Benefits with Proposal
Consequently, there are multiple benefits associated with the business proposal. Namely, the stakeholders that profit from this system are the automotive industry, urban planners, parking businesses, and drivers. The former benefits due to the integration of innovative technologies in vehicles, which might further stimulate the demand for autonomous parking, cars, and other processes in the industry (Heineke et al., 2021). Consequently, the proposal is helpful for city planning because it can mitigate traffic congestion, allowing for more effective transportation (Haponik, 2022). Moreover, it prevents resource wastage and might help establish a more appropriate balance between the number of parking slots and vehicles. Parking businesses benefit since they acquire a competitive advantage compared to those parking lots that have not installed AI solutions.
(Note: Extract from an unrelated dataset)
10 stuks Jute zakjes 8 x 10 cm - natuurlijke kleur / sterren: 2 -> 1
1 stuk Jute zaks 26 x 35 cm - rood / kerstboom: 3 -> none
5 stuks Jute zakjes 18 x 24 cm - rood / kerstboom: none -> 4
Lastly, the proposal benefits drivers the most and provides multiple advantages. Its optimization algorithms allow vehicle owners to find the closest available spot, estimate the number of cars in the parking lots, and choose the most suitable solution (Haponik, 2022). Since AI generates these options in real time, the accuracy of the provided solutions is high. It allows vehicle owners to save time, nerves, and money on fuel, making driving a more pleasing experience. In summary, the examined proposal benefits four primary stakeholders, with particular emphasis on the automotive industry and urban management.
Conclusion
AI technologies and digitalization are becoming continuously more relevant in most industries, including the automotive and urban sectors. The proposed solution implies real-time analysis of available parking slots near the driver and provides the most appropriate options to the vehicle owner via a mobile application. It is a highly beneficial incentive for multiple stakeholders, and the primary challenges include the necessity of collaboration, installation costs, and the public reluctance to change. Ultimately, the proposed AI application can mitigate the problem of traffic congestion and help drivers save more time and money during their search for available parking lots.
References
Dilmegani, C. (2019). In-depth guide to future of AI in 2023, according to top experts. AI Multiple. Web.
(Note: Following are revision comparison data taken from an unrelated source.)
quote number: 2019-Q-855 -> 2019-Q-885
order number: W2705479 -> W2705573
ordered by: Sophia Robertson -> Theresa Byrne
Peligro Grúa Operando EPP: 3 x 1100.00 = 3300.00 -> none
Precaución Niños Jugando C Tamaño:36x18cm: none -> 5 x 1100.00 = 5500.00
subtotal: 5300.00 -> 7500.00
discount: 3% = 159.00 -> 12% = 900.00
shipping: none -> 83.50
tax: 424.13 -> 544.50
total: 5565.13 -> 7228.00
Dwivedi, Y. K., Hughes, L., Ismagilova, E., Aarts, G., Coombs, C., Crick, T.,… & Williams, M. D. (2019). Artificial Intelligence (AI): Multidisciplinary perspectives on emerging challenges, opportunities, and agenda for research, practice and policy. International Journal of Information Management, 57. Web.
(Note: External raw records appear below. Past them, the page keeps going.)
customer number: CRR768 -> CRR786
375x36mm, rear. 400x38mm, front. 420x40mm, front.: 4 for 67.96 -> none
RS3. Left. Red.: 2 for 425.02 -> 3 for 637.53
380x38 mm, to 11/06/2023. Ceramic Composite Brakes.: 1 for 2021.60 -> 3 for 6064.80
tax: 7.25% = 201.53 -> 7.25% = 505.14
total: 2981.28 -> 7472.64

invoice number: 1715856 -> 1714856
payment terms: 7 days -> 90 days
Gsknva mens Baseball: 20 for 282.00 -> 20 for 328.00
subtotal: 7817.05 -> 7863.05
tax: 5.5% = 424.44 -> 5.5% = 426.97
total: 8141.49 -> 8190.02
Haponik, A. (2022). How can AI help optimize smart parking? Addepto. Web.
Heineke, K., Heuss, R., Kelkar, A., & Kellner, M. (2021). What’s next for autonomous vehicles? McKinsey & Company. Web.
John, M. M., Olsson, H. H., & Bosch, J. (2022). Towards an AI‐driven business development framework: A multi‐case study. Journal of Software: Evolution and Process. Web.
Weber, M., Beutter, M., Weking, J., Böhm, M., & Krcmar, H. (2022). AI Startup Business Models: Key Characteristics and Directions for Entrepreneurship Research. Business & Information Systems Engineering, 64(1), 91-109. Web.